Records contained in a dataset

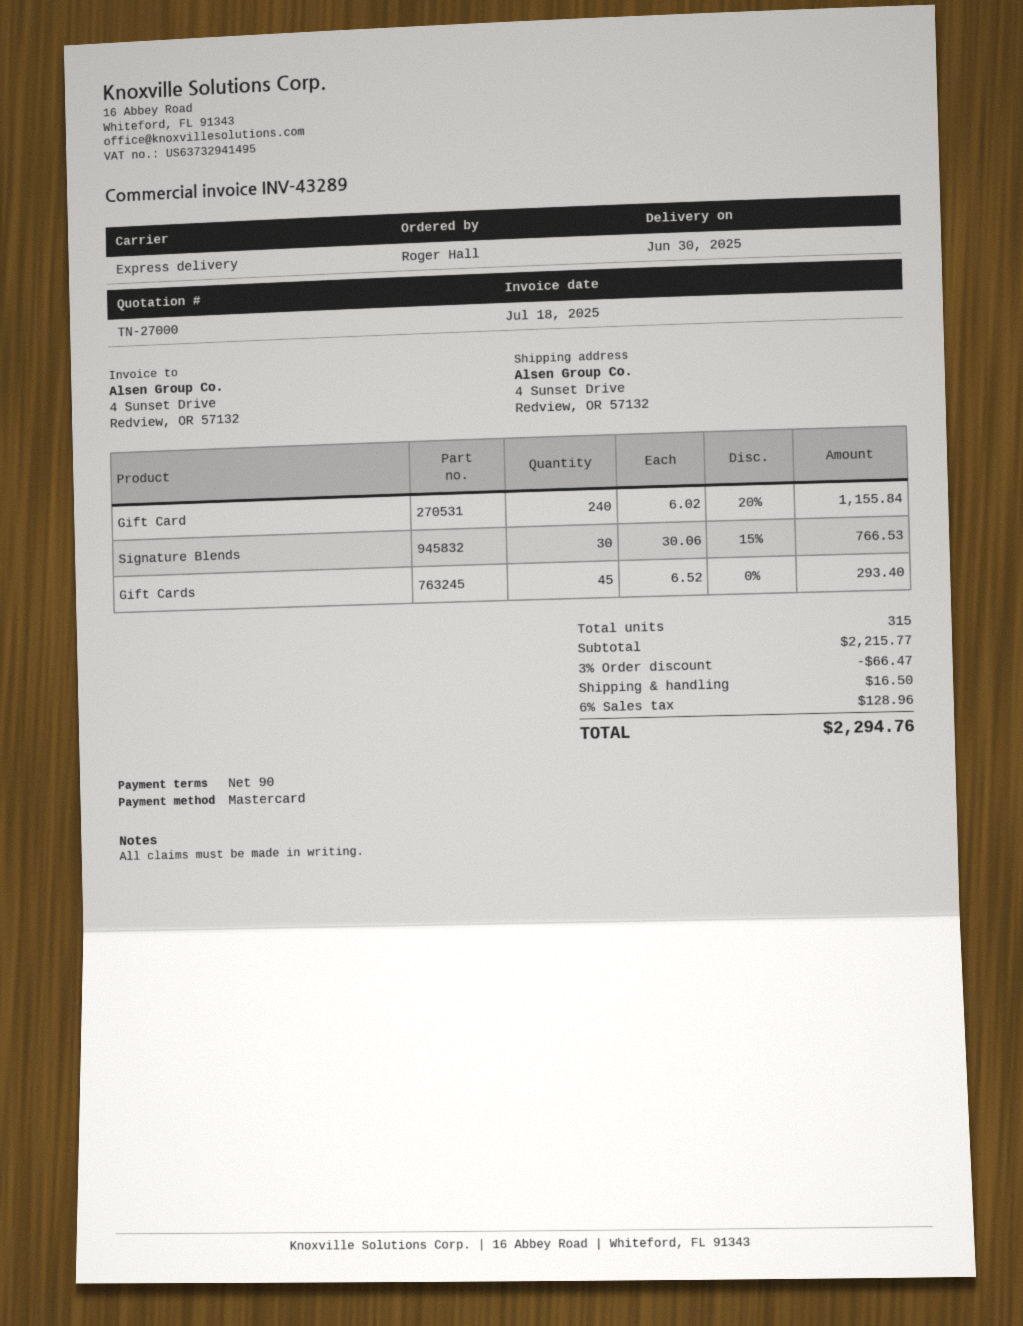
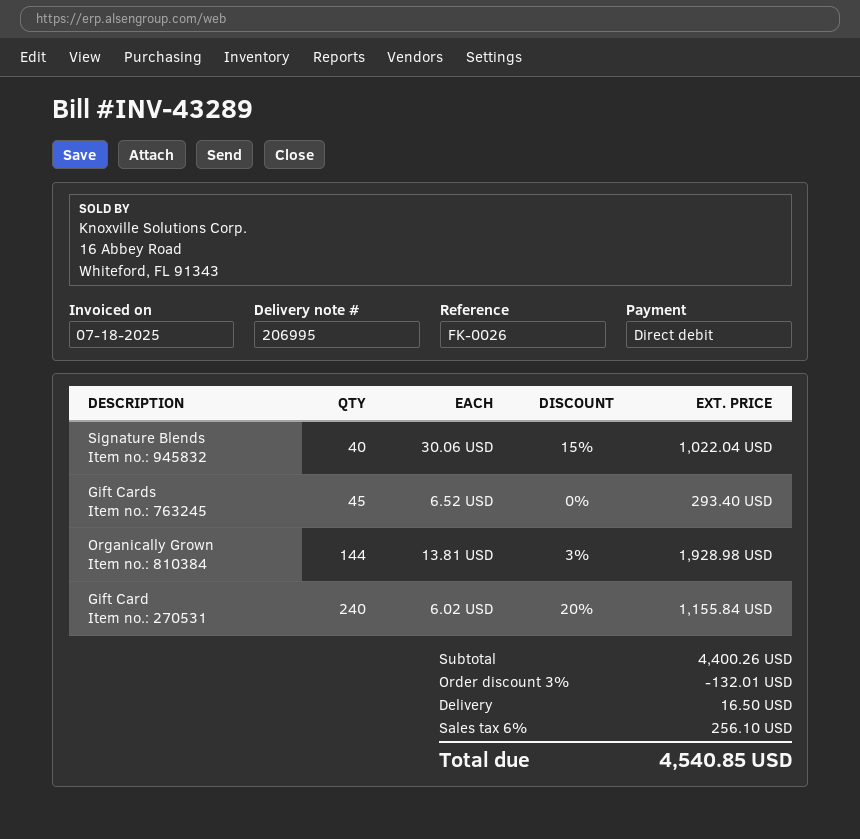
payment method: Mastercard -> direct debit
Signature Blends: 30 x 30.06 - 15% = 766.53 -> 40 x 30.06 - 15% = 1022.04
Organically Grown: none -> 144 x 13.81 - 3% = 1928.98
subtotal: 2215.77 -> 4400.26
discount: 3% = 66.47 -> 3% = 132.01
tax: 6% = 128.96 -> 6% = 256.10
total: 2294.76 -> 4540.85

### Task item
Full transcription without images: please go through the records and repeat them exactly.

### Finished task
payment method: Mastercard -> direct debit
Signature Blends: 30 x 30.06 - 15% = 766.53 -> 40 x 30.06 - 15% = 1022.04
Organically Grown: none -> 144 x 13.81 - 3% = 1928.98
subtotal: 2215.77 -> 4400.26
discount: 3% = 66.47 -> 3% = 132.01
tax: 6% = 128.96 -> 6% = 256.10
total: 2294.76 -> 4540.85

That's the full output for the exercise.